# Live bites always bring a smile to my face.



## Sheldon Little (Aug 26, 2009)

Found this online


----------



## Ian Forbes (Oct 13, 2006)

Sheldon Little said:


> Found this online


Yep! That was a British football hooligan, finding out the hard way.

This was the before picture:










:lol::lol::lol:


----------



## Barrie Kirkland (Nov 6, 2007)

thats was a disgrace on Scottish football


----------



## David Frost (Mar 29, 2006)

Pictures like that just reinforce my comment of: as long as the dog can sink them to the gum line, does it really matter how much pressure there is?


----------



## Howard Knauf (May 10, 2008)

Those grandpa hooligans need to get a new hobby. Just when you think wisdom comes with age, that thought is smashed by a pic like that.

Howard


----------



## chris haynie (Sep 15, 2009)

awesome!
now the desktop background on my work computer. can't wait till i get the first comment from a customer.


----------



## Mike Lauer (Jul 26, 2009)

aaahh a nice meaty calf sam'ich
my buddy is working his new police dog, certified him in June
I keep reminding him to point the hood of the car at the running bad guy so we get good video

and you know how people like to say 75% of police dogs are shit?
well this is definitely the other 25%


----------



## Erica Boling (Jun 17, 2008)

I want to see the "after" picture.... after the bite.





Ian Forbes said:


> Yep! That was a British football hooligan, finding out the hard way.
> 
> This was the before picture:
> 
> ...


----------



## Howard Knauf (May 10, 2008)

Any PSD handler should have plenty of those. Unfortunately we can't share. We get to keep em all to ourselves.=D>


----------



## Candy Eggert (Oct 28, 2008)

Howard Knauf said:


> Any PSD handler should have plenty of those. Unfortunately we can't share. We get to keep em all to ourselves.=D>


That's just wrong Howard  I have some FLIR video but I can't share either ;-)~ Even for black and white video it's pretty graphic.


----------



## David Frost (Mar 29, 2006)

Howard Knauf said:


> Any PSD handler should have plenty of those. Unfortunately we can't share. We get to keep em all to ourselves.=D>


Yeah, really not a good idea to share. ha ha. 

DFrost


----------



## Jeff Oehlsen (Apr 7, 2006)

Candy, stop being a baby and post it.....or PM it. : )


----------



## Ian Forbes (Oct 13, 2006)

Erica Boling said:


> I want to see the "after" picture.... after the bite.


Here ya go. Looks like he's crying like a baby:










Another one of the 'tough guys' getting out of the way:










:-D

Just to complete the story, the guy getting bitten had previously spent 20 years in prison for murdering his brother-in-law. Subsequently he the hooligan has died at his home in Glasgow..


----------



## Sheldon Little (Aug 26, 2009)

Ian Forbes said:


> Here ya go. Looks like he's crying like a baby:
> 
> 
> 
> ...


Wow I never thought I'd get so much of a back story on this. Haha Well Ian thank you for filling so much in.  

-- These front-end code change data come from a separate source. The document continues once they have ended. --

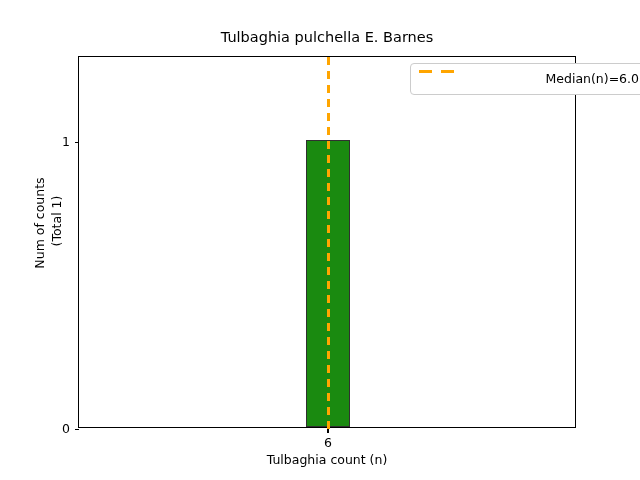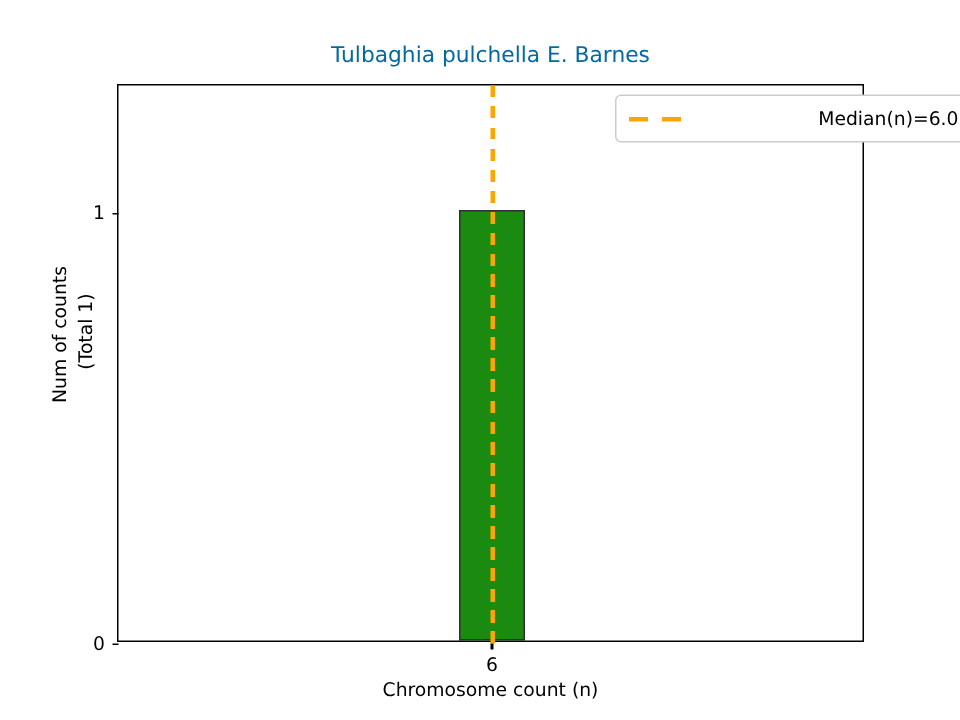--- a/index.html
+++ b/index.html
@@ -33,7 +33,7 @@
     text-align: center;
     font-size: 14.5px;
     line-height: 18px;
-    color: #0369a1;
+    color: #000000;
     white-space: nowrap;
   }
 

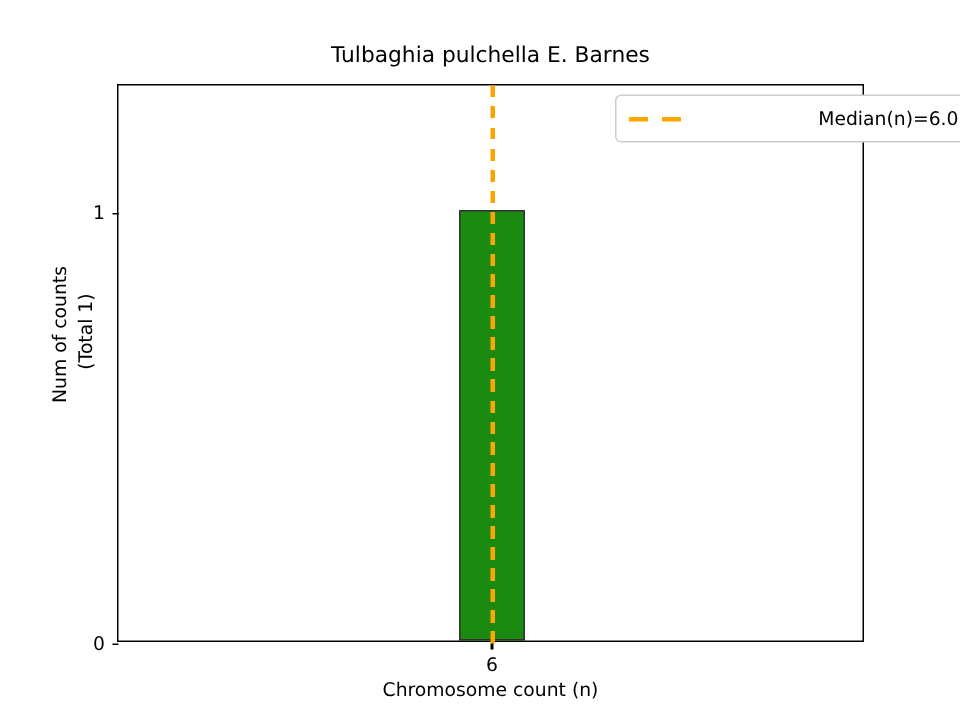--- a/index.html
+++ b/index.html
@@ -165,7 +165,7 @@
   }
   .legend-row {
     display: flex;
-    align-items: center;
+    align-items: flex-start;
     height: 18px;
   }
   .legend-sample {

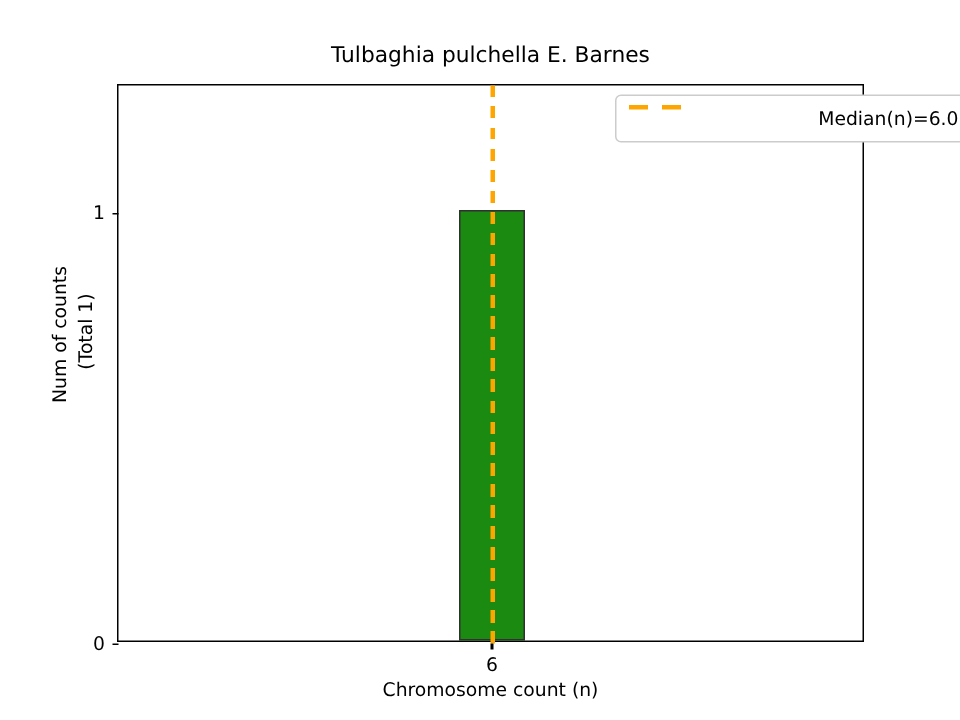--- a/index.html
+++ b/index.html
@@ -230,7 +230,7 @@
 
   </div>
 
-  <div id="xlabel">Chromosome count (n)</div>
+  <div id="xlabel">Tulbaghia count (n)</div>
 
   <div id="ylabel">Num of counts
  (Total 1)</div>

Lets get some more live bite pics up here.


----------



## Jeff Oehlsen (Apr 7, 2006)

Quote: 
Just to complete the story, the guy getting bitten had previously spent 20 years in prison for murdering his brother-in-law.

Well if the brother in law was smacking his sister, I am on his side there.


----------



## Ian Forbes (Oct 13, 2006)

Jeff Oehlsen said:


> Quote:
> Just to complete the story, the guy getting bitten had previously spent 20 years in prison for murdering his brother-in-law.
> 
> Well if the brother in law was smacking his sister, I am on his side there.


More likely that his brother-in-law supported Celtic......


----------



## Thomas Barriano (Mar 27, 2006)

Jeff Oehlsen said:


> Quote:
> Just to complete the story, the guy getting bitten had previously spent 20 years in prison for murdering his brother-in-law.
> 
> Well if the brother in law was smacking his sister, I am on his side there.



Jeff,

IF the victim had of been smacking around the sister. The hooligan would'nt have been charged, CONVICTED and served 20 years for MURDER


----------



## Howard Knauf (May 10, 2008)

Whatever the details...he now lives forever on the internet as the dumbass who tried to kick a police dog..and fails. LOL Thus providing us all with sick entertainment.

Howard


----------